El síndrome del intestino irritable (SII) es una enfermedad  crónica muy frecuente que reduce significativamente la calidad de vida de los pacientes. Los avances en el diagnóstico y en los tratamientos del SII se resumen en esta primera guía clínica del American College of Gastroenterology

Puede acceder al enlace completo del artículo publicado en diciembre de 2020.

El diagnóstico de sospecha de colon irritable se hace cuando el paciente tiene una serie de síntomas. Estos se llaman criterios de Roma IV y fueron establecidos por consenso de un grupo multinacional de expertos. Los pacientes con SII deben tener:  

  • dolor abdominal al menos una vez a la semana (en promedio)
  • un cambio en la frecuencia de las heces
  • un cambio en la forma de las deposiciones
  • alivio o empeoramiento del dolor abdominal relacionado con la defecación.

Aunque la distensión abdominal es un síntoma frecuente, su presencia no es obligatoria para diagnosticar con el SII.

Siempre debe tenerse en cuenta  la presencia de síntomas de alarma. Estos son la fiebre, el sangrado con las deposiciones, la pérdida de peso no intencionada y la anemia. También hay que valorar la existencia de antecedentes familiares de cáncer o enfermedad inflamatoria intestinal antes de hacer el diagnóstico de SII.En estos casos muy probablemente su médico le recomiende pruebas complementarias.

En resumen las recomendaciones del Colegio Americano de Gastroenterología para el diagnóstico del colon irritable son las siguientes:

1-Se deben realizar análisis para descartar enfermedad celíaca  en pacientes con SII con diarrea.

2-Se debe hacer una analítica con calprotectina fecal y  proteína C reactiva para descartar enfermedad inflamatoria intestinal. 

3- No hay que hacer pruebas de rutina para detectar parásitos o bacterias en todos los pacientes con IBS. 

4-No es necesario hacer una colonoscopia en pacientes con SII menores de 45 años sin síntomas de alarma ni historia familiar de cáncer de colon.

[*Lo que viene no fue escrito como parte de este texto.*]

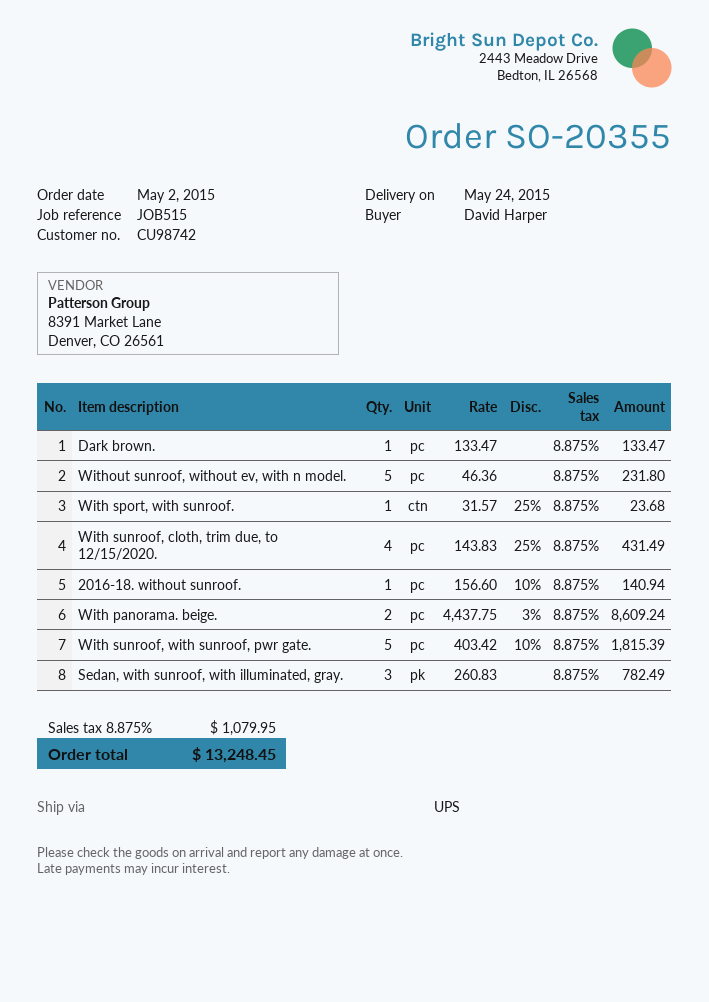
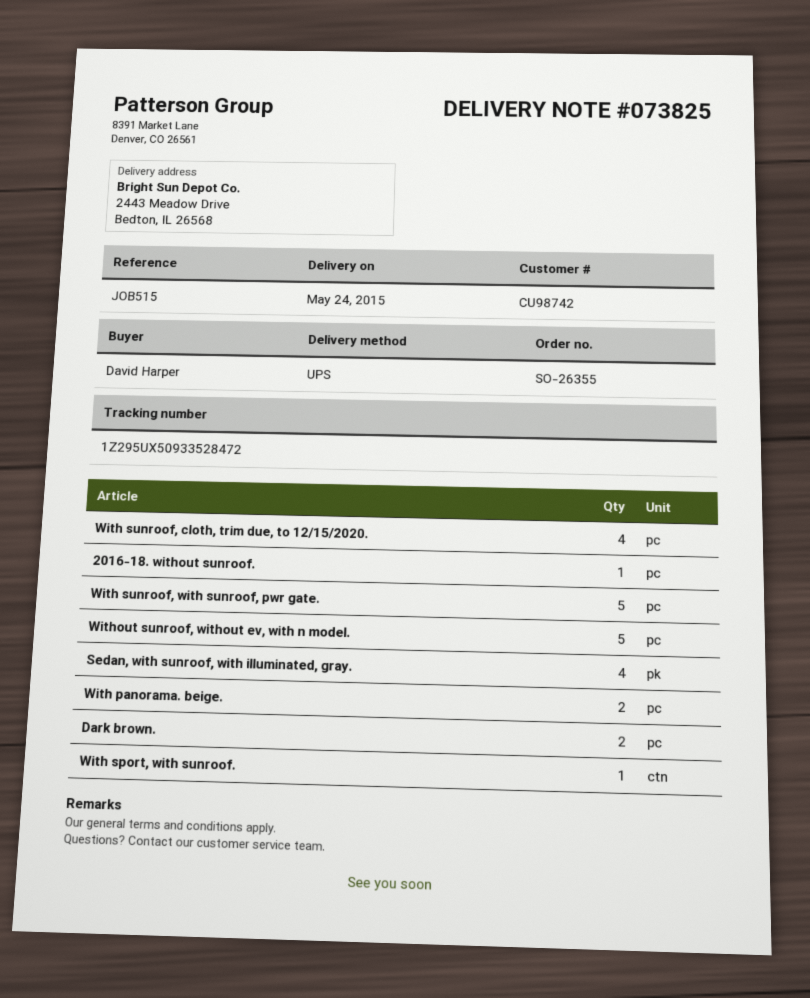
order number: SO-20355 -> SO-26355
Dark brown.: 1 -> 2
Sedan, with sunroof, with illuminated, gray.: 3 -> 4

5- Se debe seguir una estrategia de diagnóstico positiva y no un diagnóstico de exclusión. Esto reduce el tiempo necesario para iniciar el tratamiento y también los costes.

6- Hay que categorizar a los pacientes según un subtipo de SII preciso para mejorar el tratamiento médico.

7- No es necesario realizar pruebas de alergias alimentarias ni sensibilidades alimentarias en todos los pacientes con SII .

8- Se deben hacer pruebas de fisiología anorrectal si se sospecha un trastorno pélvico. También en aquéllos con estreñimiento que no responde al tratamiento  médico.